Structured diff data:

=== Begin Enclosure ===

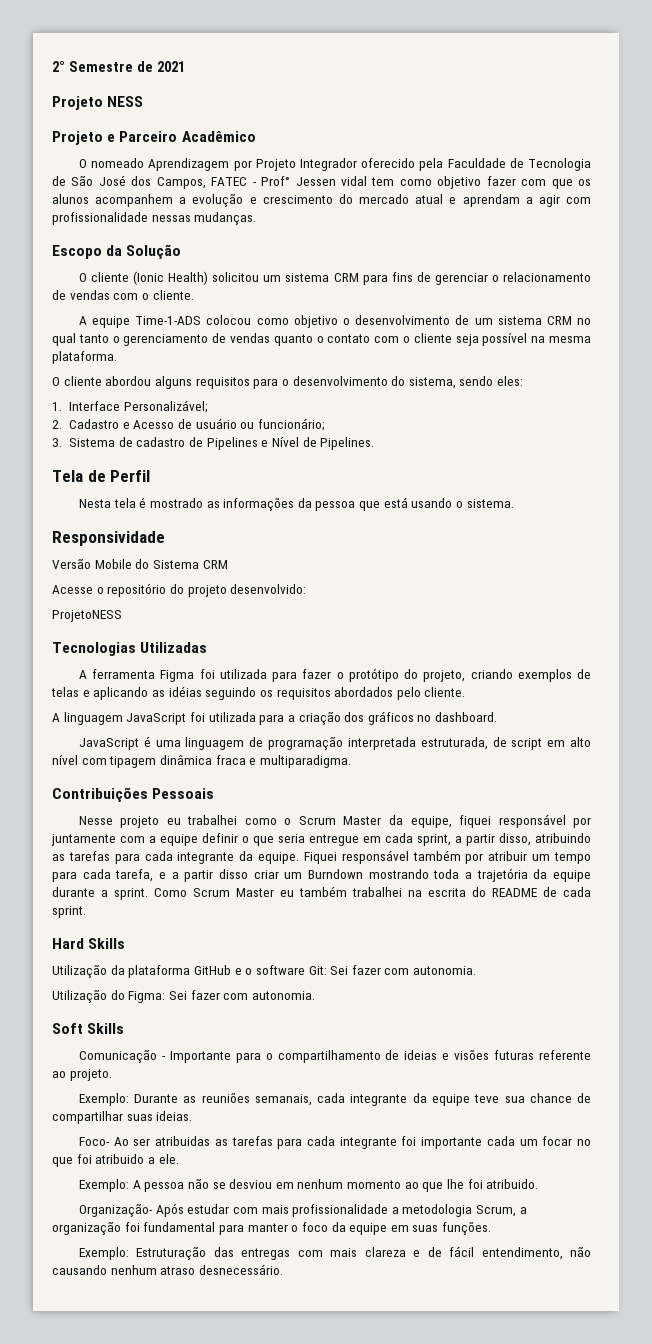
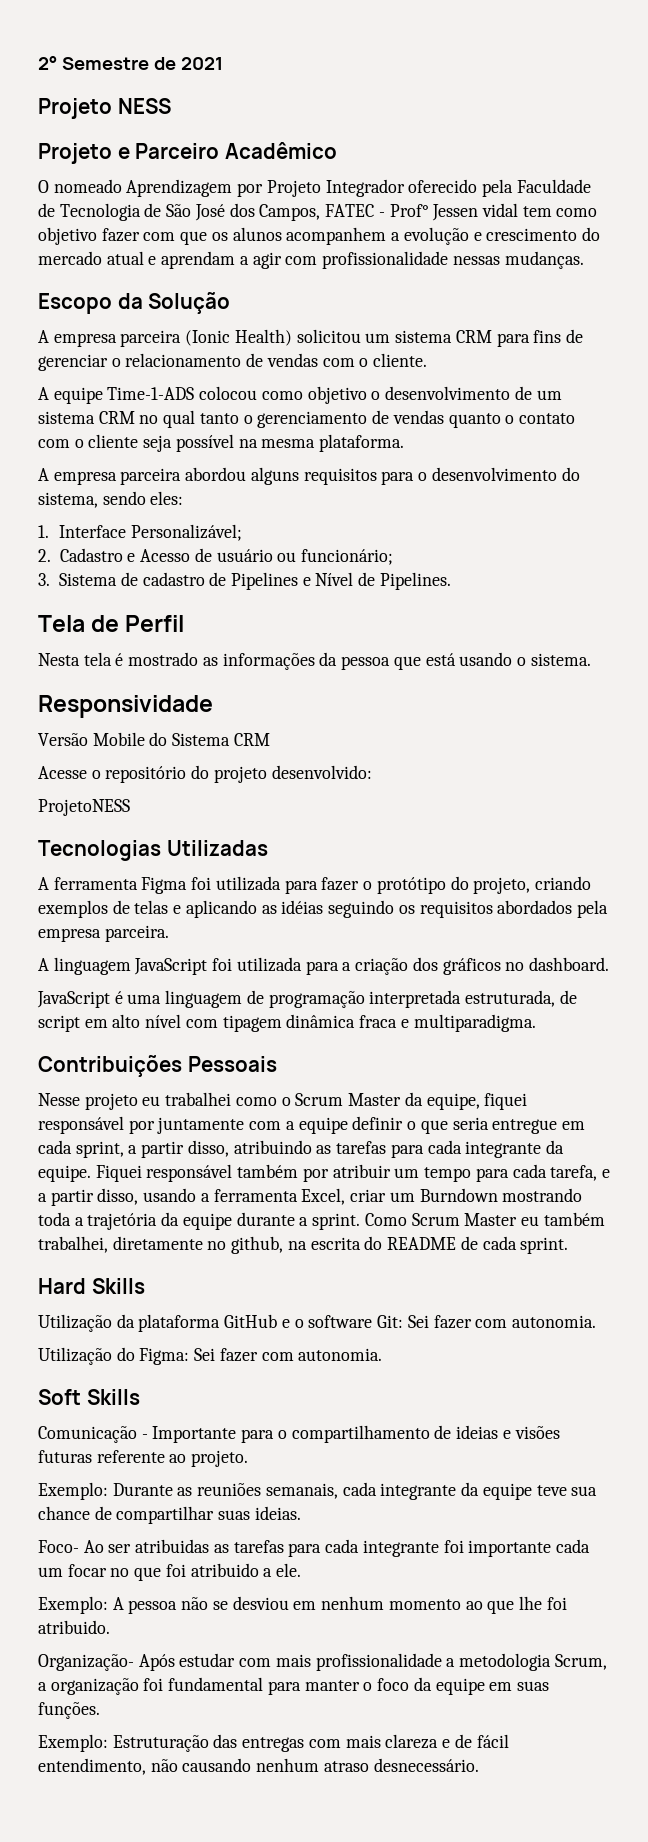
[78,272,130,282] O cliente -> [38,330,182,347] A empresa parceira
[52,376,102,386] O cliente -> [38,468,182,485] A empresa parceira
[396,687,466,700] pelo cliente. -> [576,900,608,918] [38,925,169,942] pela empresa parceira.
[219,869,248,879] disso -> [97,1188,346,1205] disso, usando a ferramenta Excel,
[352,887,402,897] trabalhei -> [38,1236,284,1254] trabalhei, diretamente no github,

=== End Enclosure ===

§ **INSTRUCTIONS TO FOLLOW**: Word for word, restate the records shown above, minus the pictures.

§ **TASK RESPONSE**:
[78,272,130,282] O cliente -> [38,330,182,347] A empresa parceira
[52,376,102,386] O cliente -> [38,468,182,485] A empresa parceira
[396,687,466,700] pelo cliente. -> [576,900,608,918] [38,925,169,942] pela empresa parceira.
[219,869,248,879] disso -> [97,1188,346,1205] disso, usando a ferramenta Excel,
[352,887,402,897] trabalhei -> [38,1236,284,1254] trabalhei, diretamente no github,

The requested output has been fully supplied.